An article of manufacture of an embodiment of the invention includes a tangible recordable data storage medium, and means in the medium. The means may be a computer program, for instance, and is for detecting hot tuples within a selected table having a number of columns over which tuples are stored, based on query templates of queries processed against a database. The database includes the selected table and one or more other tables referencing the selected table. The means is further for storing the hot tuples within a storage that is more quickly accessed than a non-volatile storage storing the database. The hot tuples are included within the tuples stored in the selected table and are those tuples that are frequently referenced by tuples of the other tables. The hot tuples are detected without regards to bind variables in the select conditions placed on them via the queries of the query templates.

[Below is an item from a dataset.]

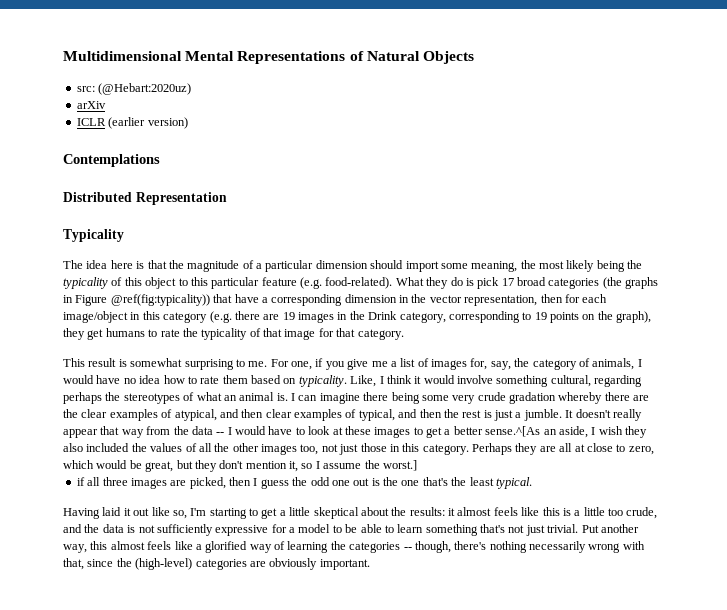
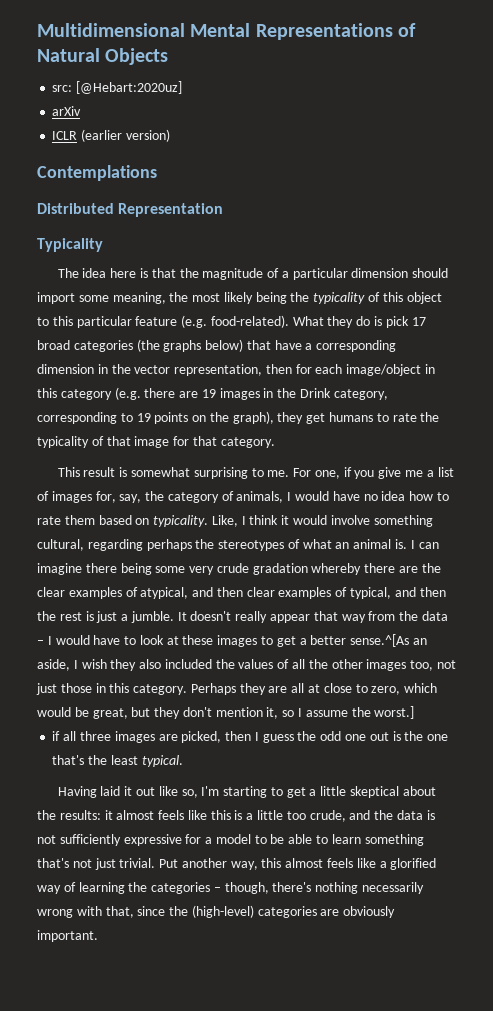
[98,83,192,95] (@Hebart:2020uz) -> [76,81,183,94] [@Hebart:2020uz]
[63,294,210,306] in Figure @ref(fig:typicality)) -> [205,339,244,352] below)
[216,432,225,435] -- -> [37,640,44,645] –
[403,547,412,550] -- -> [213,887,221,892] –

Embodiments of the invention provide for advantages over the prior art. In particular, the invention provides for the detection of hot tuples within a selected table of a database. The invention particularly is used for detecting as hot tuples those tuples of the selected table that are frequently referenced by tuples of other tables of the database, based on queries of query templates. In one embodiment, the invention is particularly used for detection of such hot tuples without regards to bind variables in the select conditions placed on them via the queries of the query templates, so that significant overhead is not required in detecting the hot tuples. The invention stores the hot tuples within a storage that is more quickly accessed than a storage device that wholly stores the database is accessed. However the discovered hot tuples can be placed on any appropriate media (e.g., hard disk, main memory, and so on) using already existing hot object placement techniques. By such hot tuple storage, input/output (I/O) performance of the database is improved.
Still other advantages, aspects, and embodiments of the invention will become apparent by reading the detailed description that follows, and by referring to the accompanying drawings.
The drawings referenced herein form a part of the specification. Features shown in the drawing are meant as illustrative of only some embodiments of the invention, and not of all embodiments of the invention, unless otherwise explicitly indicated, and implications to the contrary are otherwise not to be made.
In the following detailed description of exemplary embodiments of the invention, reference is made to the accompanying drawings that form a part hereof, and in which is shown by way of illustration specific exemplary embodiments in which the invention may be practiced. These embodiments are described in sufficient detail to enable those skilled in the art to practice the invention. Other embodiments may be utilized, and logical, mechanical, and other changes may be made without departing from the spirit or scope of the present invention. The following detailed description is, therefore, not to be taken in a limiting sense, and the scope of the present invention is defined only by the appended claims.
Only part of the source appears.